◆ **Problem**
State how many lines below hold the word "Method". Give that number and no other text.

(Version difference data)
____________
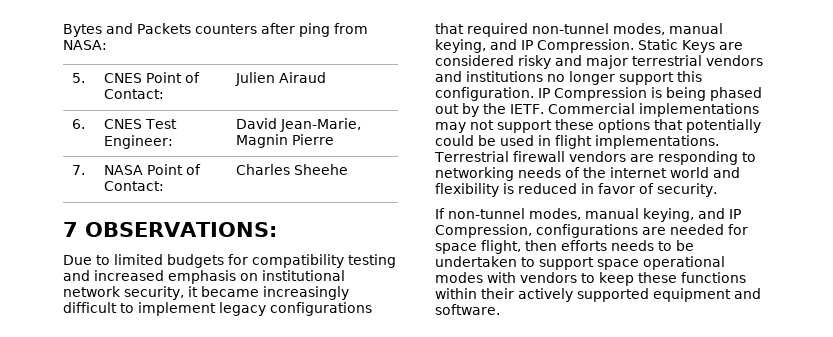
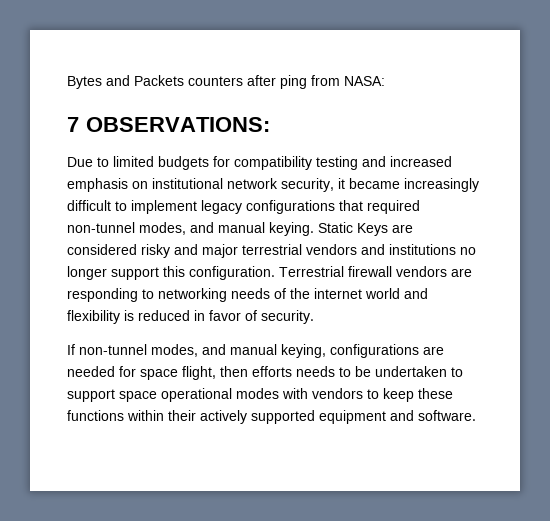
- 5. | CNES Point of Contact: | Julien Airaud
- 6. | CNES Test Engineer: | David Jean-Marie, Magnin Pierre
- 7. | NASA Point of Contact: | Charles Sheehe
- Due to limited budgets for compatibility testing and increased emphasis on institutional network security, it became increasingly difficult to implement legacy configurations that required non-tunnel modes, manual keying, and IP Compression.
+ Due to limited budgets for compatibility testing and increased emphasis on institutional network security, it became increasingly difficult to implement legacy configurations that required non-tunnel modes, and manual keying.
- IP Compression is being phased out by the IETF. Commercial implementations may not support these options that potentially could be used in flight implementations.
- If non-tunnel modes, manual keying, and IP Compression, configurations are needed for space flight, then efforts needs to be undertaken to support space operational modes with vendors to keep these functions within their actively supported equipment and software.
+ If non-tunnel modes, and manual keying, configurations are needed for space flight, then efforts needs to be undertaken to support space operational modes with vendors to keep these functions within their actively supported equipment and software.

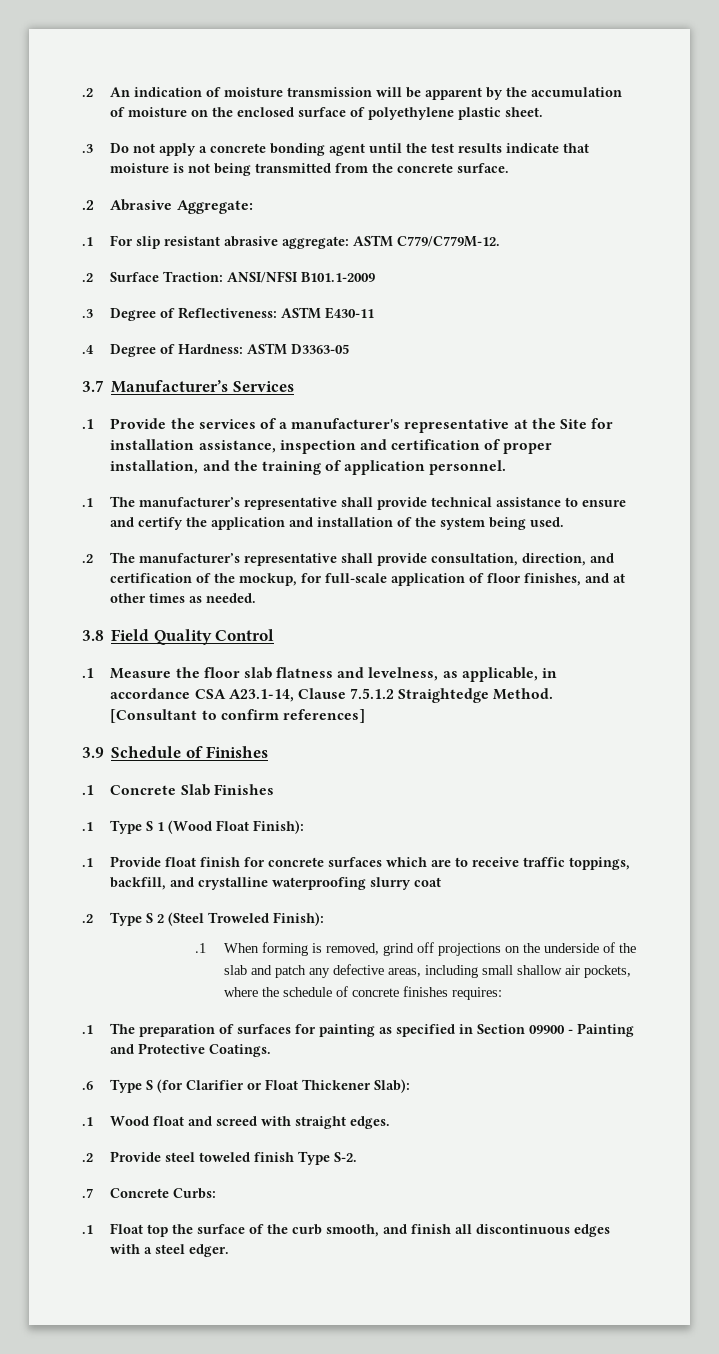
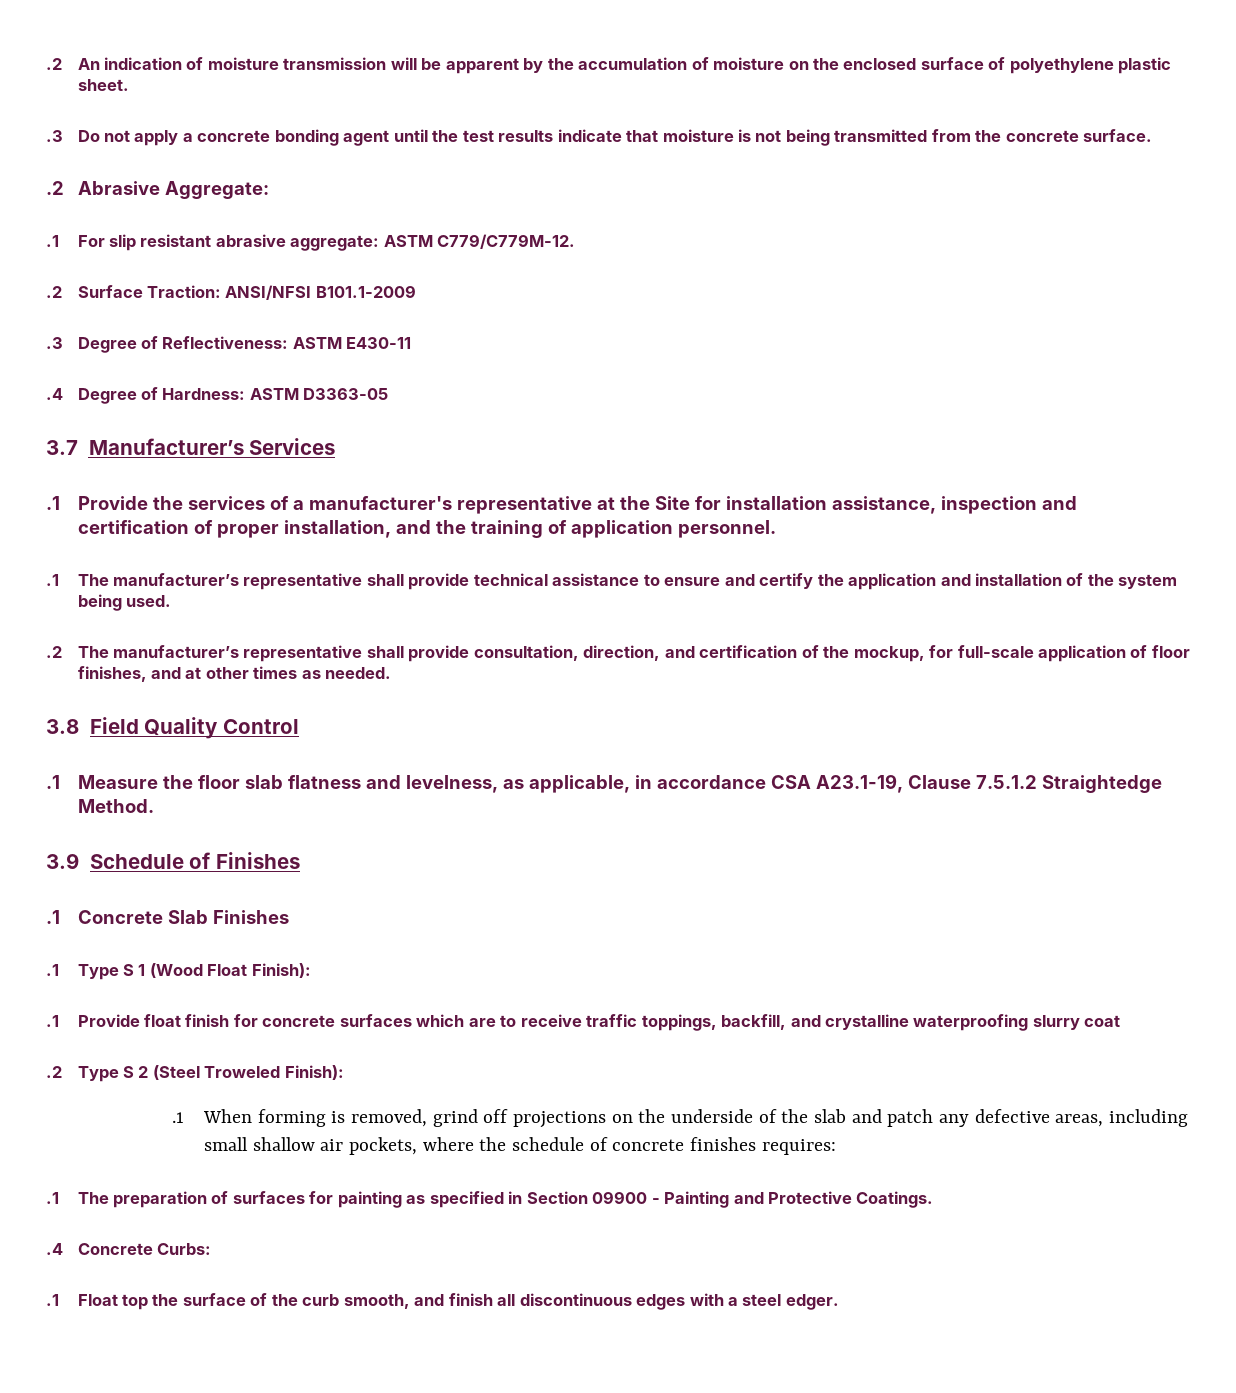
- .1 Measure the floor slab flatness and levelness, as applicable, in accordance CSA A23.1-14, Clause 7.5.1.2 Straightedge Method. [Consultant to confirm references]
+ .1 Measure the floor slab flatness and levelness, as applicable, in accordance CSA A23.1-19, Clause 7.5.1.2 Straightedge Method.
- .6 Type S (for Clarifier or Float Thickener Slab):
- .1 Wood float and screed with straight edges.
- .2 Provide steel toweled finish Type S-2.
- .7 Concrete Curbs:
+ .4 Concrete Curbs:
____________
◆ **Finished task**
2